Fluorescence in the barium hollow cathode lamp

June 2025

A very interesting observation from the previous experiment that drives the 493nm and 650nm Ba+ transitions in a hollow cathode lamp, is that when the lasers are on resonance, the path of the laser beams becomes visible inside the lamp from the ion fluorescence.

Evidently, the plasma discharge emits barium ions that float around over a considerable distance in the front part of the lamp, and the resonant lasers light them up. This is much more than a pretty mini-laser show (the picture does not really do it justice) and an instant visual confirmation that the lasers are on-resonance, as will be explained below.

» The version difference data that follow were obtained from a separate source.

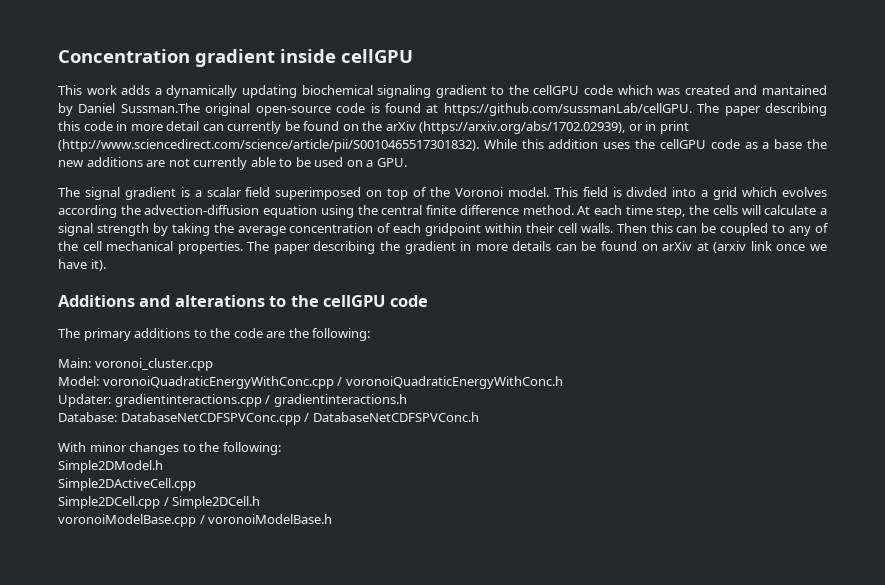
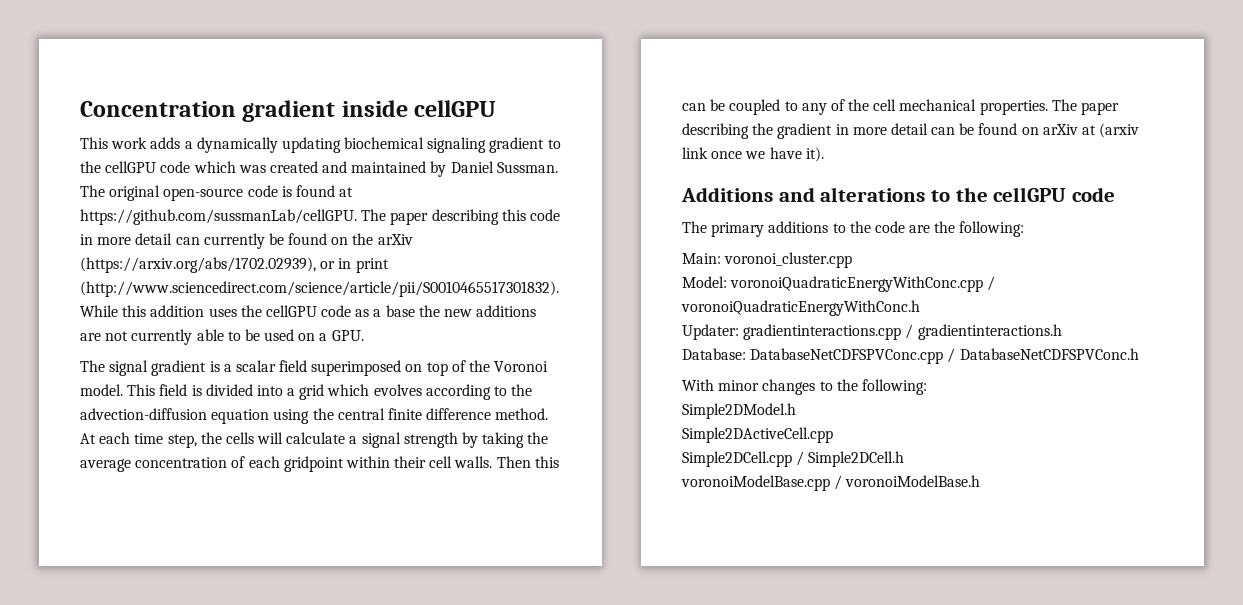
[762,85,828,95] mantained -> [351,161,427,173] maintained
[120,103,200,113] Sussman.The -> [496,162,558,173] [80,185,105,197] Sussman. The
[626,187,668,197] divded -> [205,384,253,396] divided
(117, 211) none -> [494,386,508,396] to
[512,241,552,251] details -> [890,123,928,135] detail

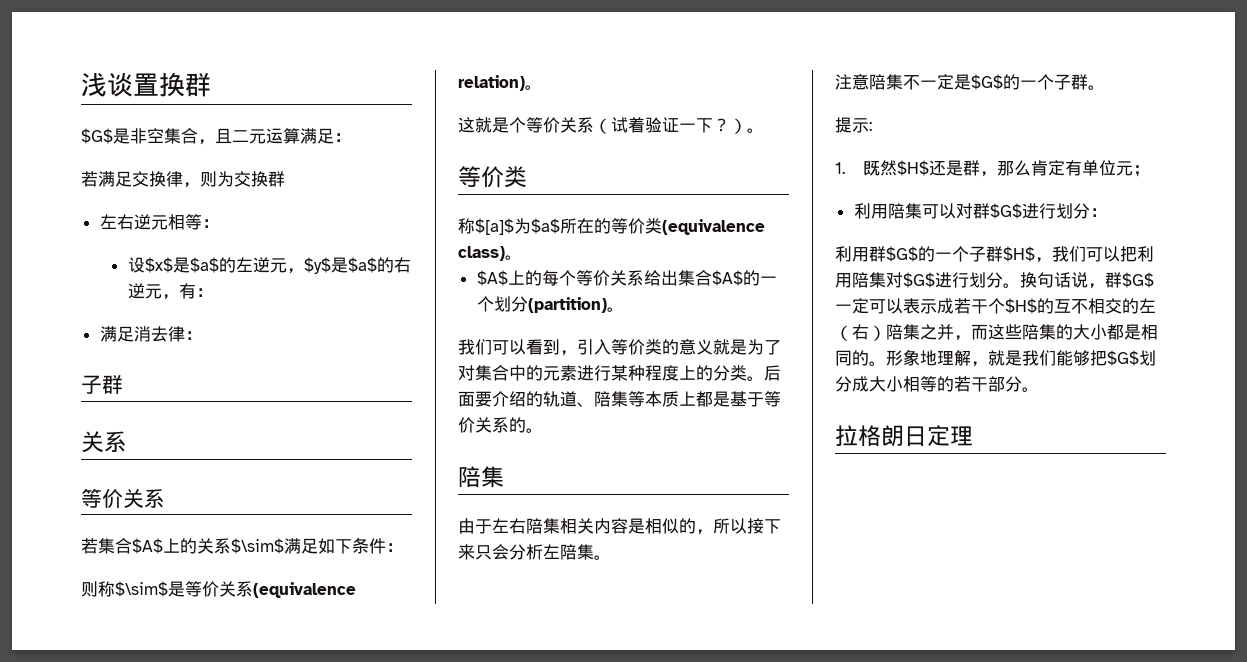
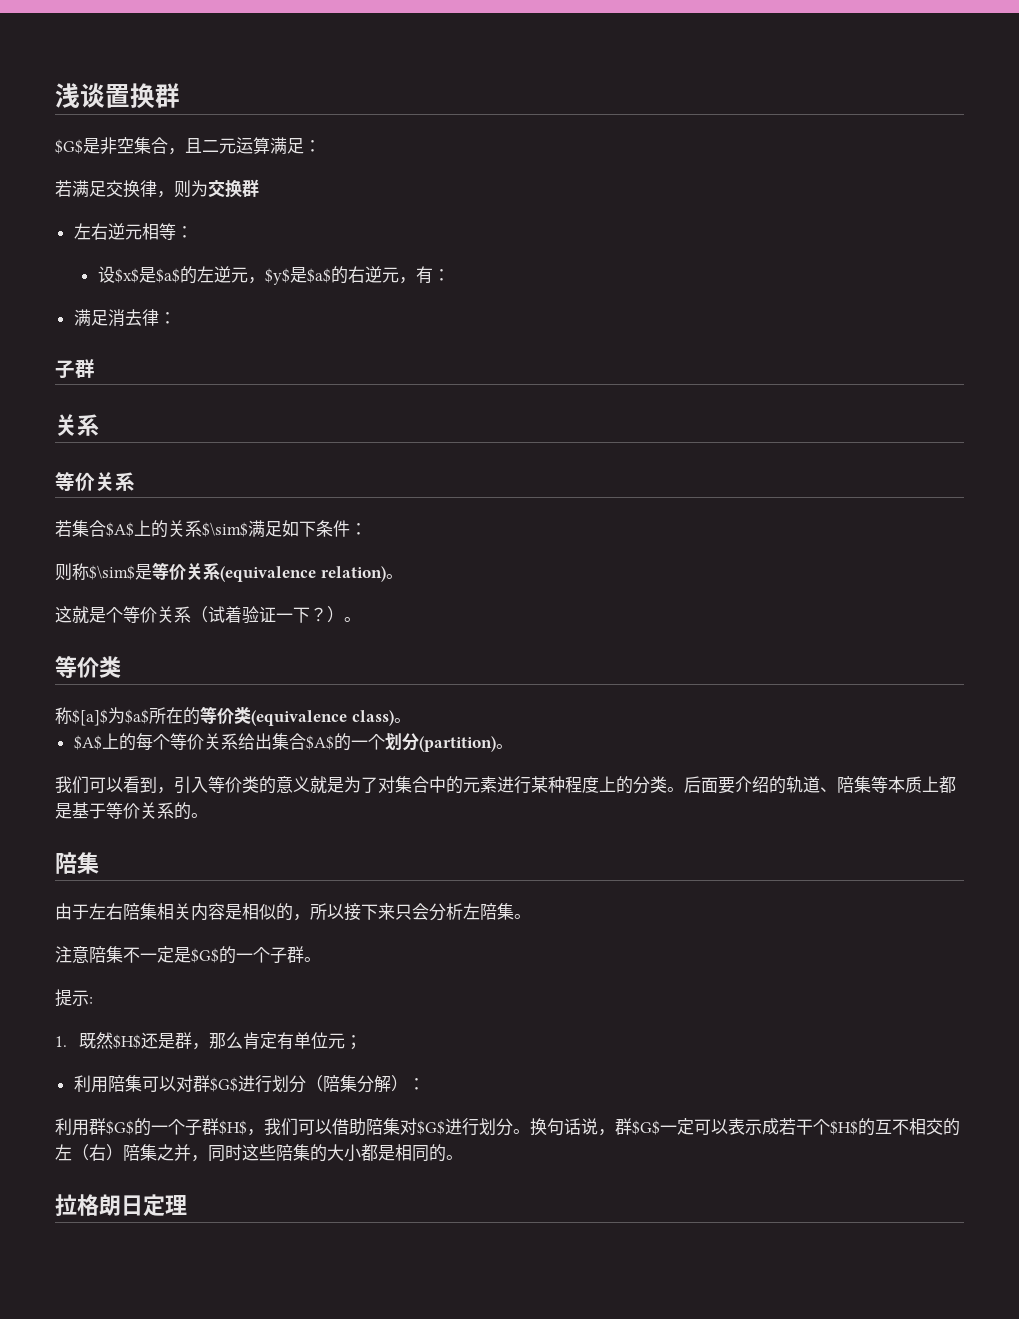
(1090, 211) none -> [305,1075,408,1093] （陪集分解）
[1120,246,1154,262] [835,273,852,288] 把利用 -> [332,1118,366,1136] 借助
[971,324,988,340] 而 -> [208,1144,242,1162] 同时
[886,349,1156,367] [835,376,1039,392] 形象地理解，就是我们能够把$G$划分成大小相等的若干部分。 -> (463, 1157) none

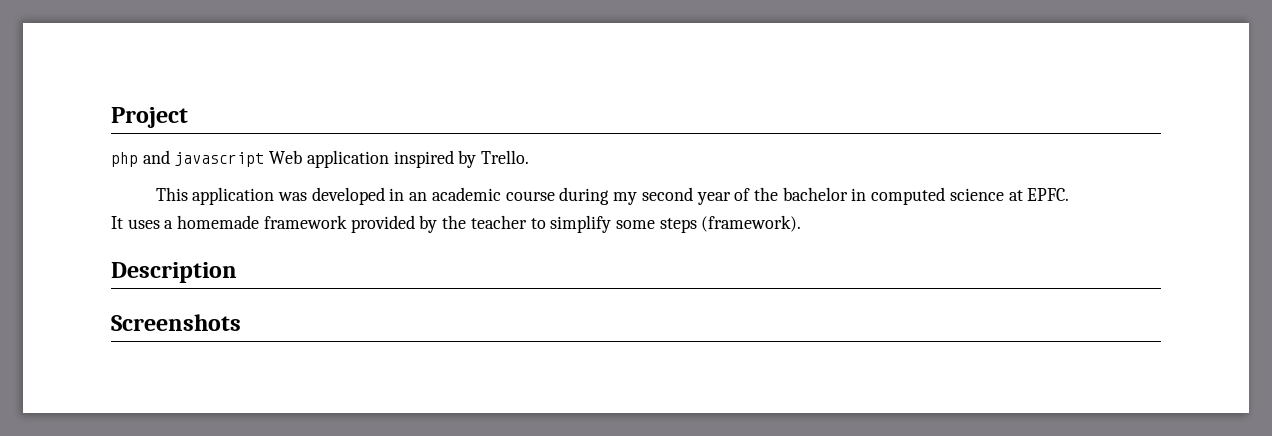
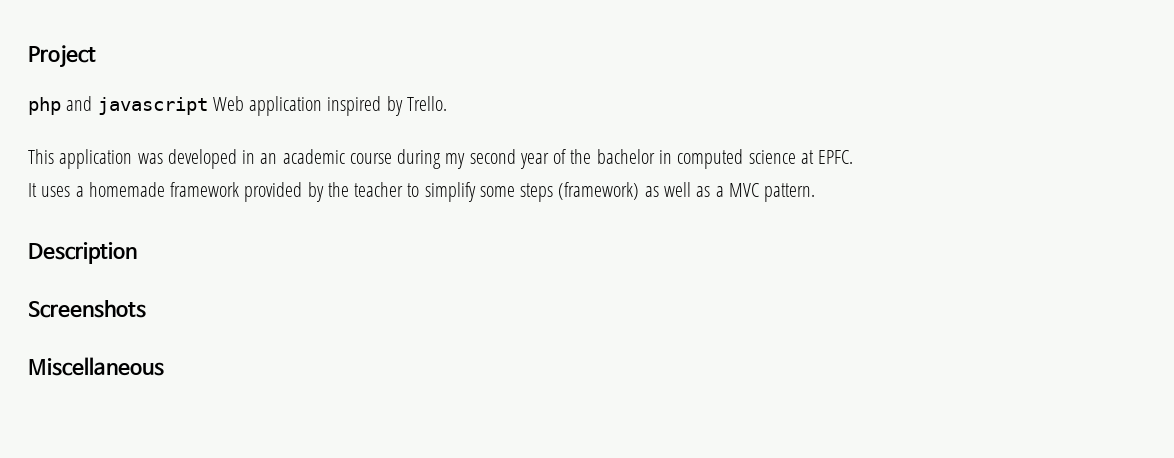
[701,215,802,232] (framework). -> [558,182,816,202] (framework) as well as a MVC pattern.
(241, 322) none -> [28,357,164,376] // Miscellaneous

The most remarkable effect, physics-wise, is that while keeping the 493nm laser on-resonance and sweeping the optical frequency of 650nm laser, the length of the 493nm (cyan) fluorescence column is extended when the 650nm laser hits resonance. This is because in the front part of the lamp, the ions are not constantly repumped by the electrical discharge, and when pumped by the 493nm laser they eventually get stuck in the long-lived D3/2 state (branching ratio is around 1/4) and stop absorbing the 493nm light. And, just like in a fancy ion trap, the 650nm laser repumps them and allows the 493nm cycle to continue. It may sound surprising that this can be observed so easily in such a simple and cheap system with crudely tuned lasers, but considering that with an estimated buffer gas pressure of 1 mbar (corresponding to a mean free path of 100 microns) there is plenty of opportunity for low-energy collisions that do not change the ion's state but change its thermal velocity and allow Doppler broadening (and absorption of light from roughly-tuned lasers) to continue.
Besides the cool physics demonstration, there is an immediate application of this effect: telling apart the 649.6898nm transition of Ba+ from the 649.8760nm transition of neutral Ba. Both are visible in the optogalvanic signal, and push the accuracy limit of cheap optical spectrometers. You can use the direction of the laser's temperature change (cooler means shorter wavelength) when scanning as an aid to tell those two lines apart, but it is hard to ascertain that the laser didn't mode-hop in-between, so this is not foolproof. But using this $0 eyeball trick, the guesswork is completely eliminated: when the laser is correctly tuned to the Ba+ transition, the cyan tail of the fluorescence column is extended, whereas it stays the same length when the laser is incorrectly tuned to the neutral barium transition.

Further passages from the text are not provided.